• **Exercise**
When the line containing "[165,116,495,129] administrativas e" appears in the data below, begin copying there and stop only after the line containing "[93,1255,250,1274] territorio() ->".

• **Provided records**
· · · ·

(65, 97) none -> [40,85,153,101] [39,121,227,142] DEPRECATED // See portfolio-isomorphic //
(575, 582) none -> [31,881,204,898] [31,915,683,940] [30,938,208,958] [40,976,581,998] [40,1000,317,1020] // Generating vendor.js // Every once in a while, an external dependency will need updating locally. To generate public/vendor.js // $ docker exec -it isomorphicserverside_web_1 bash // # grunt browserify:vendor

· · · ·

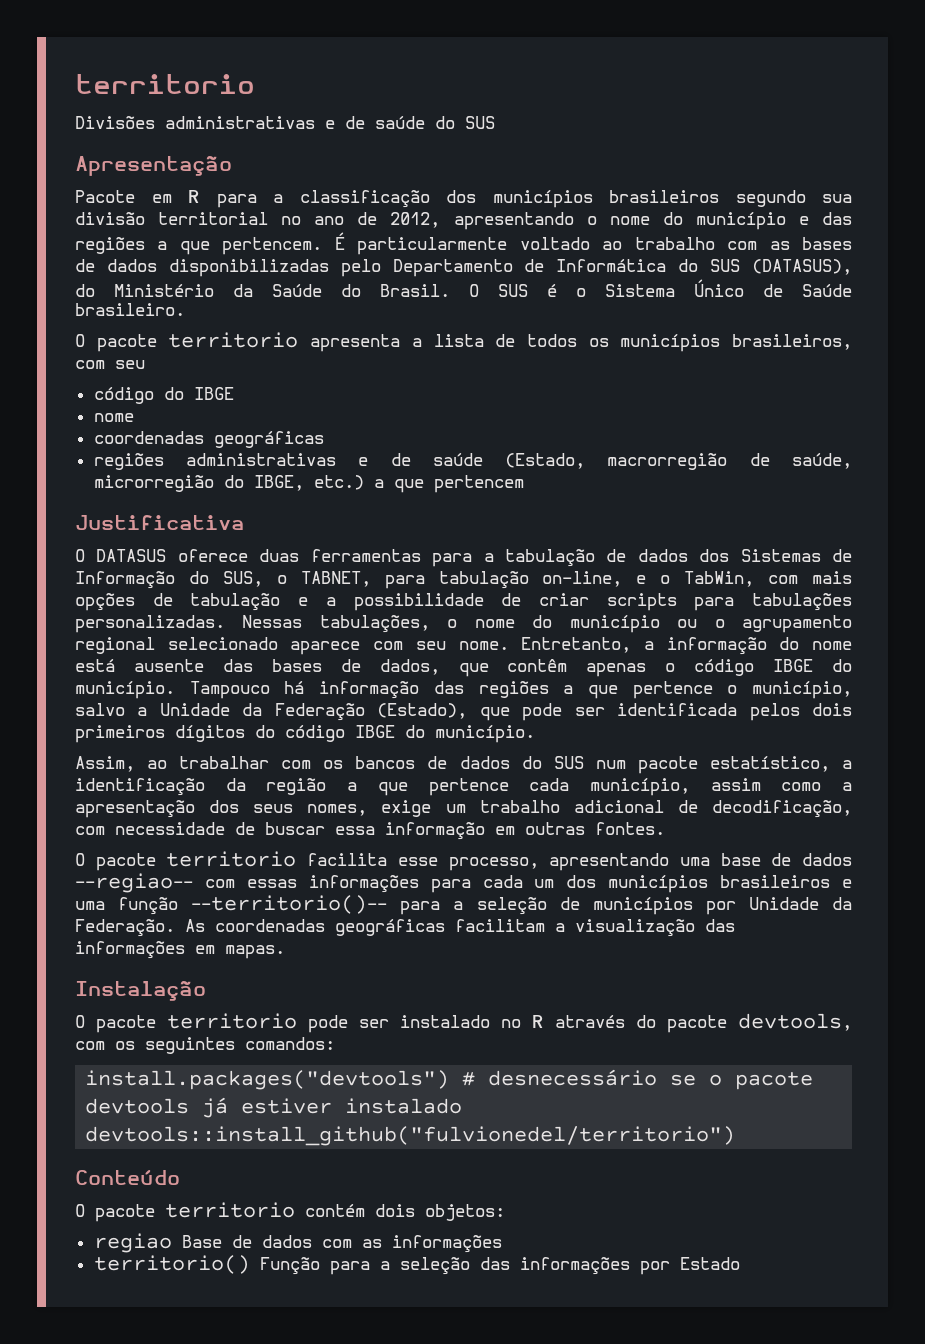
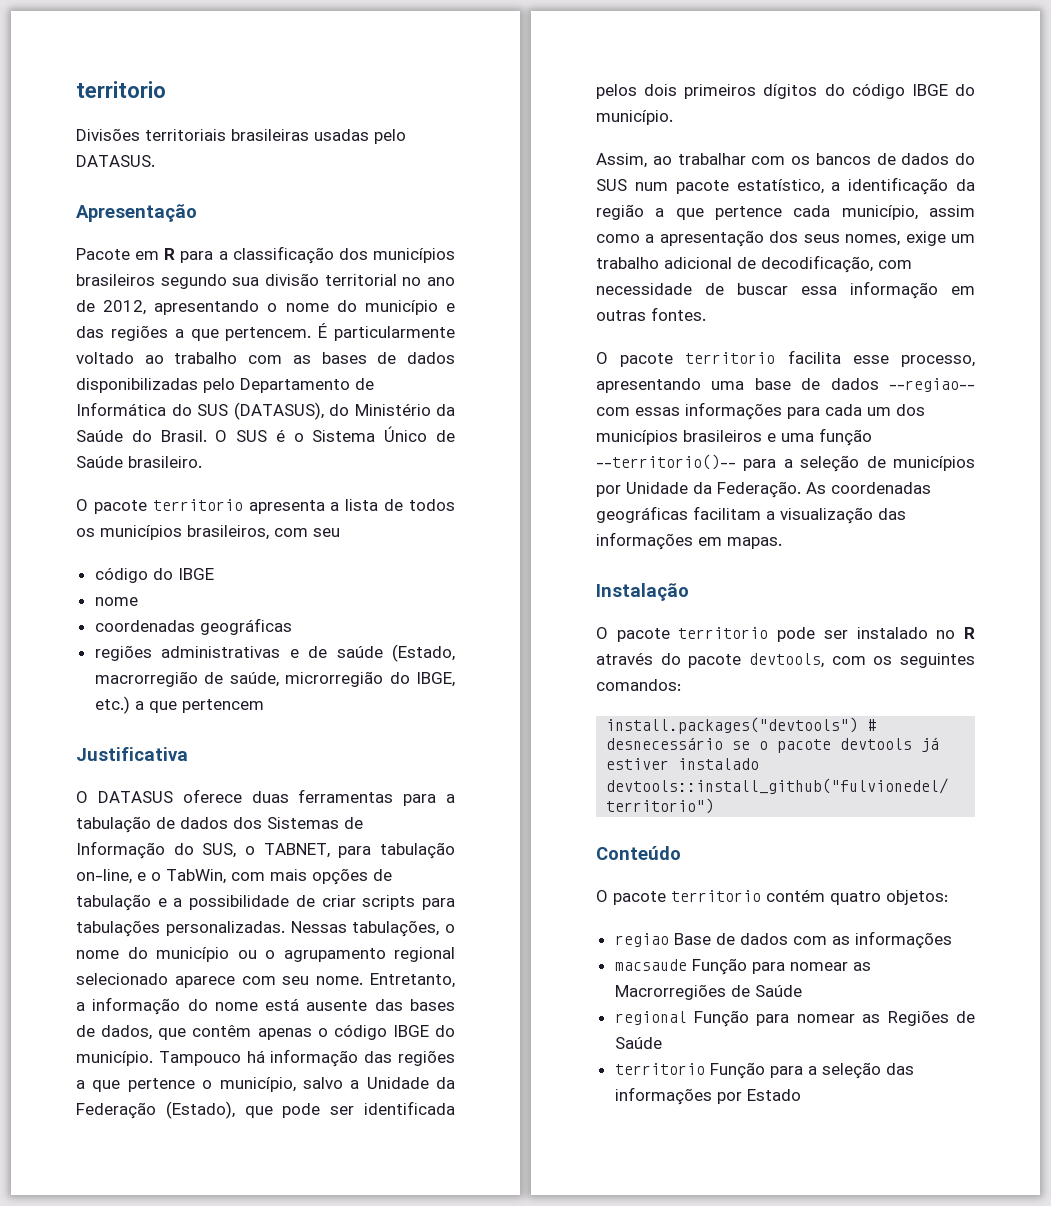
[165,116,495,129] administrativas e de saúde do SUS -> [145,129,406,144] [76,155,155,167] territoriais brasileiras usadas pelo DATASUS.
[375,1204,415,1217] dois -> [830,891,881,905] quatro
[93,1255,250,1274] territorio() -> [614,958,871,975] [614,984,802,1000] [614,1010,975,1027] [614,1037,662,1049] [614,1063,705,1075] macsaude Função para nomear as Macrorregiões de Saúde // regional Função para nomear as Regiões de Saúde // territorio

· · · ·

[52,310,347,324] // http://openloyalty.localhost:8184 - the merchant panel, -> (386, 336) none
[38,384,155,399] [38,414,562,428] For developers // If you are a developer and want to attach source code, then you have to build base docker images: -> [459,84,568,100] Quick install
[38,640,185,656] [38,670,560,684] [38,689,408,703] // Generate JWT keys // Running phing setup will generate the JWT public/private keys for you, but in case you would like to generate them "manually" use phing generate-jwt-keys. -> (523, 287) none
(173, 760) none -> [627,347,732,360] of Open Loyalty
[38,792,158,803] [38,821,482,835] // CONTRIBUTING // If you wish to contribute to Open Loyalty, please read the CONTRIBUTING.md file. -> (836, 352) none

· · · ·

• **Answer to the exercise**
[165,116,495,129] administrativas e de saúde do SUS -> [145,129,406,144] [76,155,155,167] territoriais brasileiras usadas pelo DATASUS.
[375,1204,415,1217] dois -> [830,891,881,905] quatro
[93,1255,250,1274] territorio() -> [614,958,871,975] [614,984,802,1000] [614,1010,975,1027] [614,1037,662,1049] [614,1063,705,1075] macsaude Função para nomear as Macrorregiões de Saúde // regional Função para nomear as Regiões de Saúde // territorio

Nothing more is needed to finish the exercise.